Yekase shut her eyes and sank into the sofa, like a stone to riverbed, no room for bargaining.
"I can scrape intel online, do psych first aid, analyze the case with you. I don’t have to touch the front line. I want to help you, help them—gege," she said.
Liu RuoYuan stood, grabbed the arm she hugged to her chest, fingers speaking like Morse code without a tremble.
"…"
The girl stayed silent, a lake holding wind.
"You told Ling Yi to do what she believes is right, didn’t you? Then I’ll do what I believe is right, here and now," she pressed, a bell struck.
Yekase opened one eye, a moon through cloud. "You just called me brother."
"Mm," she answered, small and bright.
"Then I have to answer as a brother," he said, voice set like iron cooling.
"I’ll keep you off the battlefield.

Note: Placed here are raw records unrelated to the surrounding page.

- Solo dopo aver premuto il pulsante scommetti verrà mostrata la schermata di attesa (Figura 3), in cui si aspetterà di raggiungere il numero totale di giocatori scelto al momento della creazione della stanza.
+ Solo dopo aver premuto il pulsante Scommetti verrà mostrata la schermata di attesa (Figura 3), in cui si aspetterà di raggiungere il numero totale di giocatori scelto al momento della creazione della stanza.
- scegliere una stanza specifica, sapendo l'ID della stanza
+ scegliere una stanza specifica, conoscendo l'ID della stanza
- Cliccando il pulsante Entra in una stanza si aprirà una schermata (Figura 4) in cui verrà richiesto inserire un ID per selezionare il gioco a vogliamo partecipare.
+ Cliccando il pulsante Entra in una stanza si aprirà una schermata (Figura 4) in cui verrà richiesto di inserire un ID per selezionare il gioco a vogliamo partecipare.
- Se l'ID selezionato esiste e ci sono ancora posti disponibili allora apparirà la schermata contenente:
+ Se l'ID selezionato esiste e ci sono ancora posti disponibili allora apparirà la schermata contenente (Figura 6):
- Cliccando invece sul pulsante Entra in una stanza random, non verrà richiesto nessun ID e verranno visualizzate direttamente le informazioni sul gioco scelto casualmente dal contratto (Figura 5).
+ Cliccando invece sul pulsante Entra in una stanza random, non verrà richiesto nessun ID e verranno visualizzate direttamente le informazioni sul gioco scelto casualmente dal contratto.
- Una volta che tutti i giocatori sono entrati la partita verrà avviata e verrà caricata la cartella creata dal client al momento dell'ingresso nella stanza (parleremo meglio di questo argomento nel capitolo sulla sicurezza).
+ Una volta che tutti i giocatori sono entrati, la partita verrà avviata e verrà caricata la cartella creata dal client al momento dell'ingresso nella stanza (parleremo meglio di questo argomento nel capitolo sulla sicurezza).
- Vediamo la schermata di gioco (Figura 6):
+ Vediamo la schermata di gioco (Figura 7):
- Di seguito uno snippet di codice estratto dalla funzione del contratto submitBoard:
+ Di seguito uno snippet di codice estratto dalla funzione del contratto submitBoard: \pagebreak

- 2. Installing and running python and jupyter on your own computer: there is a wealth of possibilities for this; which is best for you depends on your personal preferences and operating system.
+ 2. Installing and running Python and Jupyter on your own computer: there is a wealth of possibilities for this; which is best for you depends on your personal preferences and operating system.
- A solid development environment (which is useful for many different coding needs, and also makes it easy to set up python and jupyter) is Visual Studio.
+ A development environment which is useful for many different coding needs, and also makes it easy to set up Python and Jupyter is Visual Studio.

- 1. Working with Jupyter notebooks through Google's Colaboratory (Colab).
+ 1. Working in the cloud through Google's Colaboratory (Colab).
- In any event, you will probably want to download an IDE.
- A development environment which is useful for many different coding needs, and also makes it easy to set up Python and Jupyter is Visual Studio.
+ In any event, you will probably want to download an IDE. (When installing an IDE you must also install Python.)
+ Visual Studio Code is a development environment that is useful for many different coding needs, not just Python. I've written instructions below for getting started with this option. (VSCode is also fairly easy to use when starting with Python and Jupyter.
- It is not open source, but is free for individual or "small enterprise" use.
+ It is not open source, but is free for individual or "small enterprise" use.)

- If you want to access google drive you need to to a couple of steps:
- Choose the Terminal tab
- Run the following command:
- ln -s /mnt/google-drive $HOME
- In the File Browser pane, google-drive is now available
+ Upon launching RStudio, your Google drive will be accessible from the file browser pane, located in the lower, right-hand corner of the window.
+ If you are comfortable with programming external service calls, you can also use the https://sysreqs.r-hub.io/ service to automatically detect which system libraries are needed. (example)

No one gets to touch you, not even Shadow Curtain International. I’ll find a way to hide you elsewhere, I’ll go cut down their cadres, I’ll kneel and beg anyone with a door. But I won’t let you fight, not even a smokeless fight."
"Because you’re my sister," he finished, a vow carved.
"...Die-hard sis-con…" she muttered, a feathered dart.
"??????"
"Looking like that while saying this has zero bite. It’s even kind of cute," she said, a shrug like drifting willow.
"No signs of a fight in the bar means she was talked out, led like a fish on a line. With a hero’s caution, some nobody from an unknown group couldn’t lure her from a base, let alone make her vanish. That leaves one shape."
"I’m not doubting your deduction…" Yekase began, a stone skipped.
"But there’s another kind of unknown who doesn’t trigger alarms—the culprit is a hero. Someone with a bit of a name in the Twin Towers, enough for Fang Tang to know his face," she finished, a net closing.
"Right. That’s the only one left," Yekase said, the line taut.
She lifted her finger off the push-to-talk, like easing off a trigger.
A burst crackled in her ear. "A hero?! Why would a hero do that!" Ling Yi shouted, panic fluttering like startled birds.
"Don’t rush it. Could be a foot soldier impersonating a hero. Heroes wear masks; impostors slip in all the time…" Yekase paused, breath held like a bead.
Under Liu RuoYuan’s urging glance, she added the last line, a blessing sent down the wire.
"Good hunting. Stay sharp out there."